- _ENTRIES SHOWN_:
<<<<

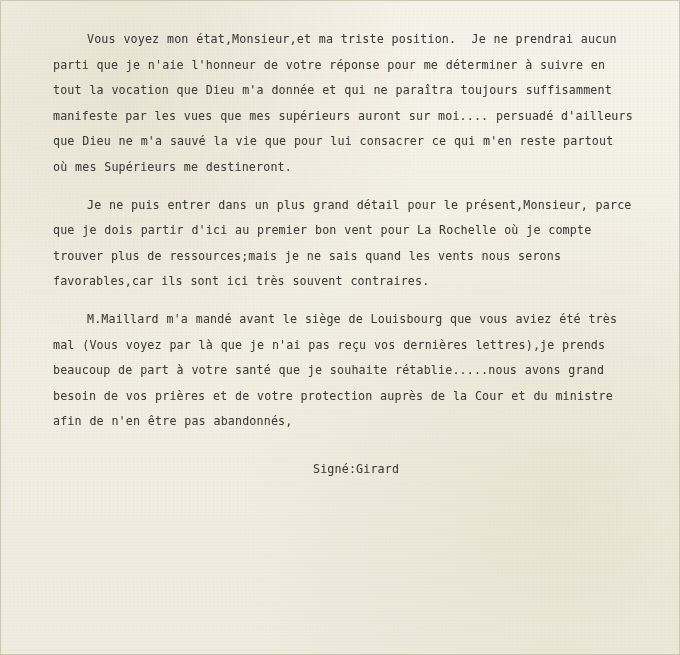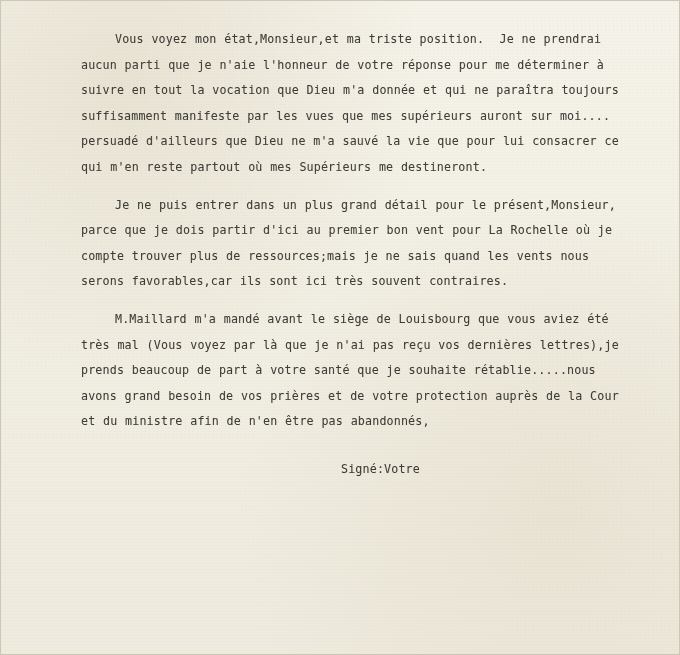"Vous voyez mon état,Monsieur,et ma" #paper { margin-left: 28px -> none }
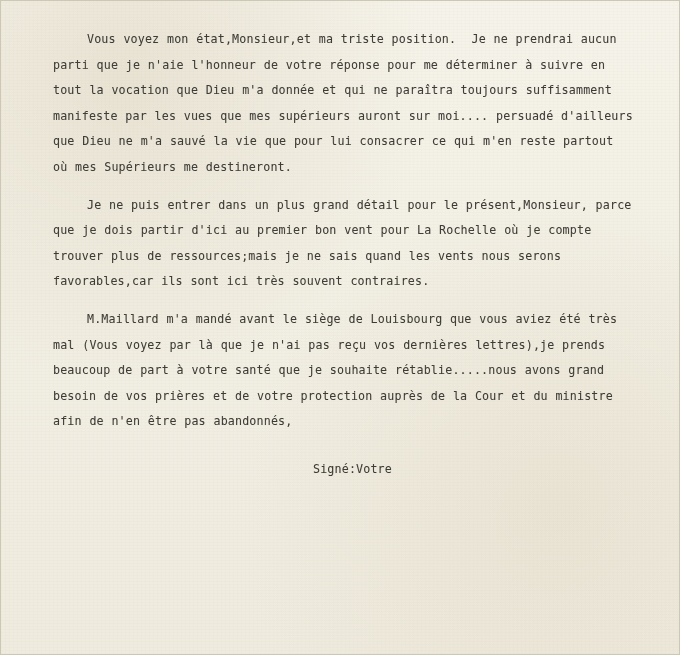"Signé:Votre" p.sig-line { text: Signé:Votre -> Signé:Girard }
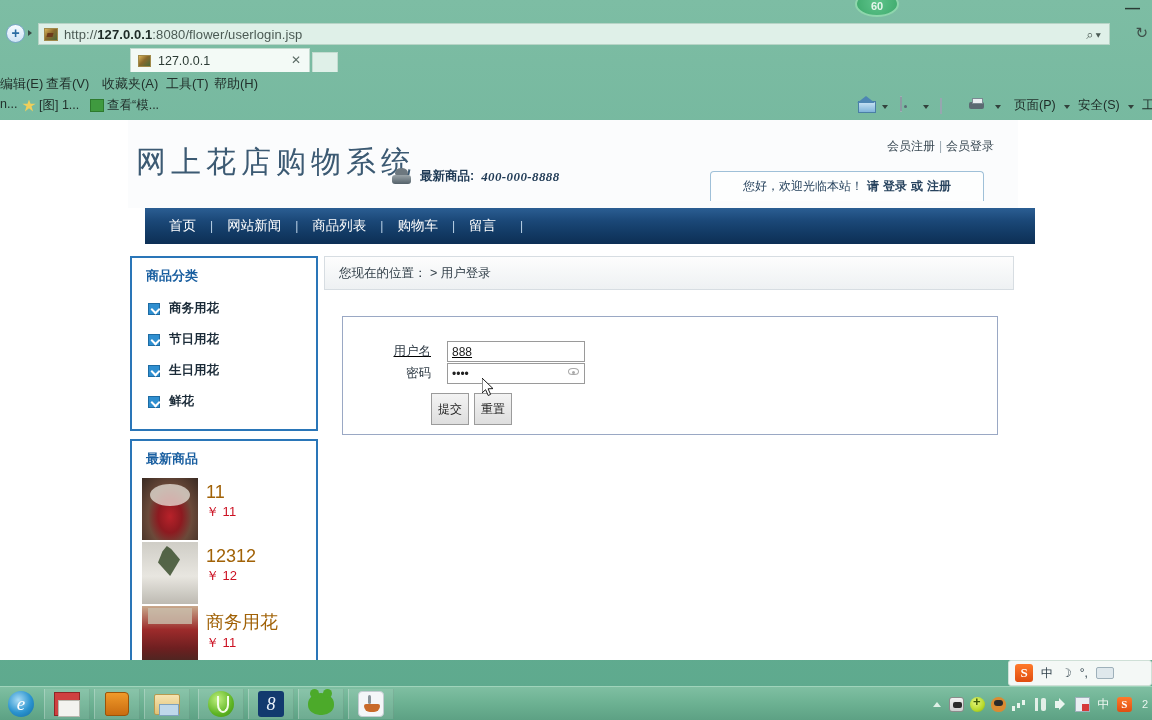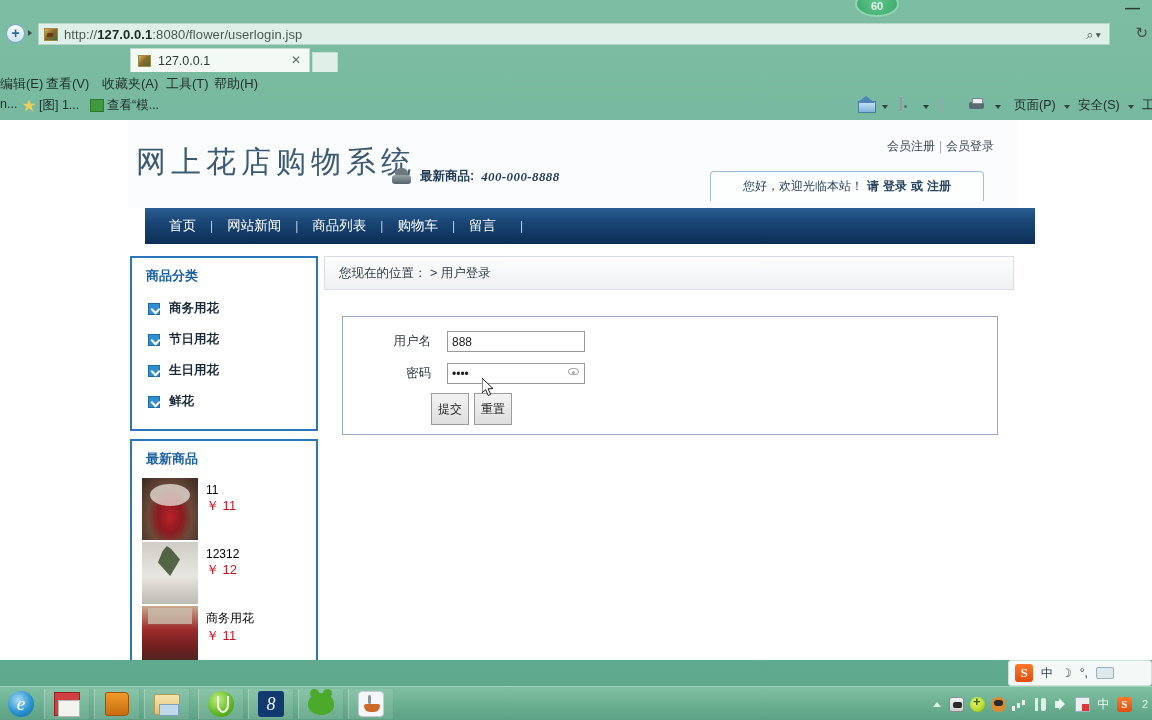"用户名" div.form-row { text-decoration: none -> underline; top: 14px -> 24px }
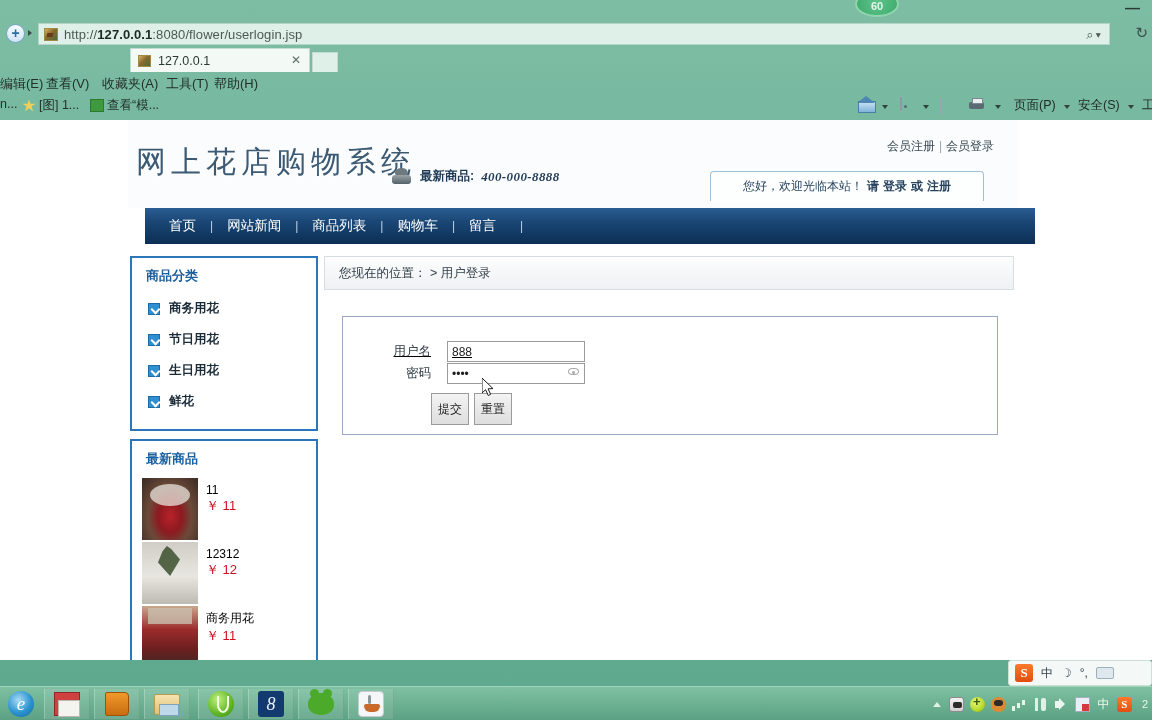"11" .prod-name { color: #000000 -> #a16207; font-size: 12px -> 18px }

>>>>
<<<<

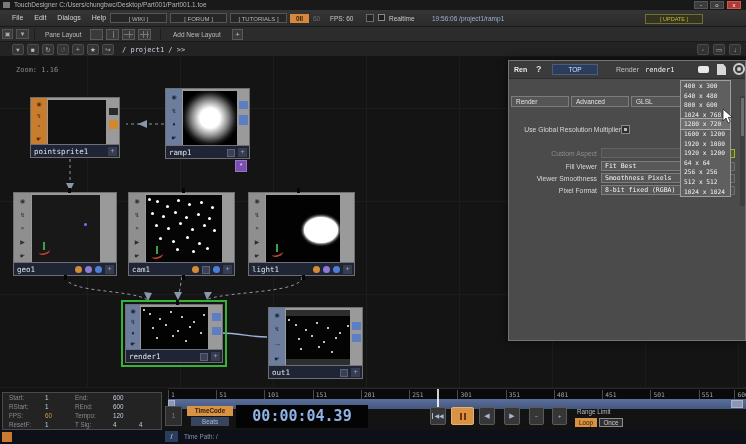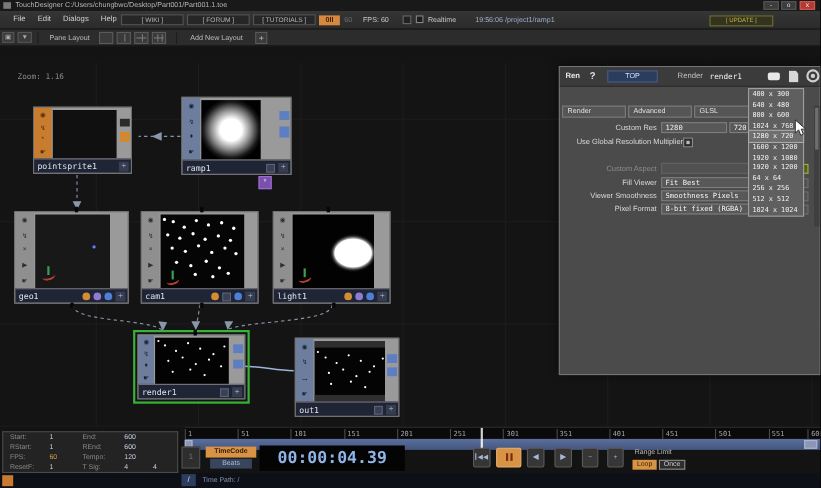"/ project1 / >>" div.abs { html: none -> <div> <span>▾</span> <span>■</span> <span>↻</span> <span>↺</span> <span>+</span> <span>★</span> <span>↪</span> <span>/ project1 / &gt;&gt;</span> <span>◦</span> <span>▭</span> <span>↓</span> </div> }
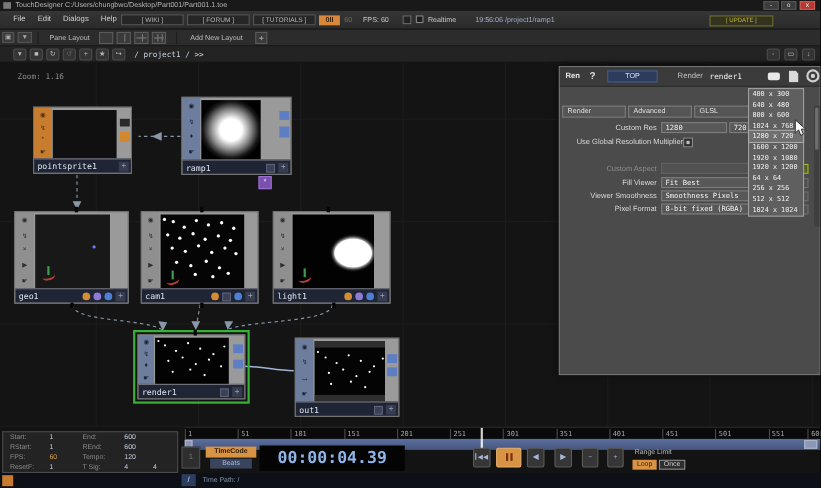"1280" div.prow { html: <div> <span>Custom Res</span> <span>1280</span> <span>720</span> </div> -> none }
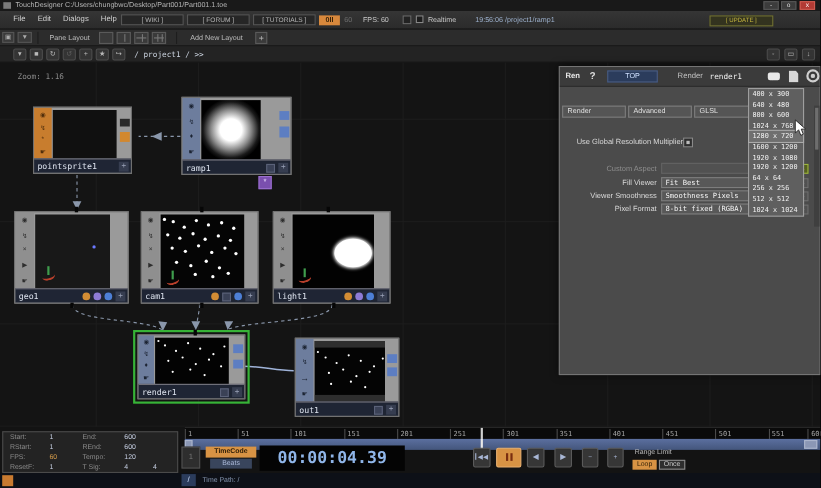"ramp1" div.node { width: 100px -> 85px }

>>>>

- _DIRECTIONS_: Set the pictures aside and reproduce exactly the lines above, from the line holding "voyez mon état,Monsieur,et" through the line holding "color: #000000 ->", both included, with nothing else.

- _RESULT BELOW_:
"Vous voyez mon état,Monsieur,et ma" #paper { margin-left: 28px -> none }
"Signé:Votre" p.sig-line { text: Signé:Votre -> Signé:Girard }
"用户名" div.form-row { text-decoration: none -> underline; top: 14px -> 24px }
"11" .prod-name { color: #000000 -> #a16207; font-size: 12px -> 18px }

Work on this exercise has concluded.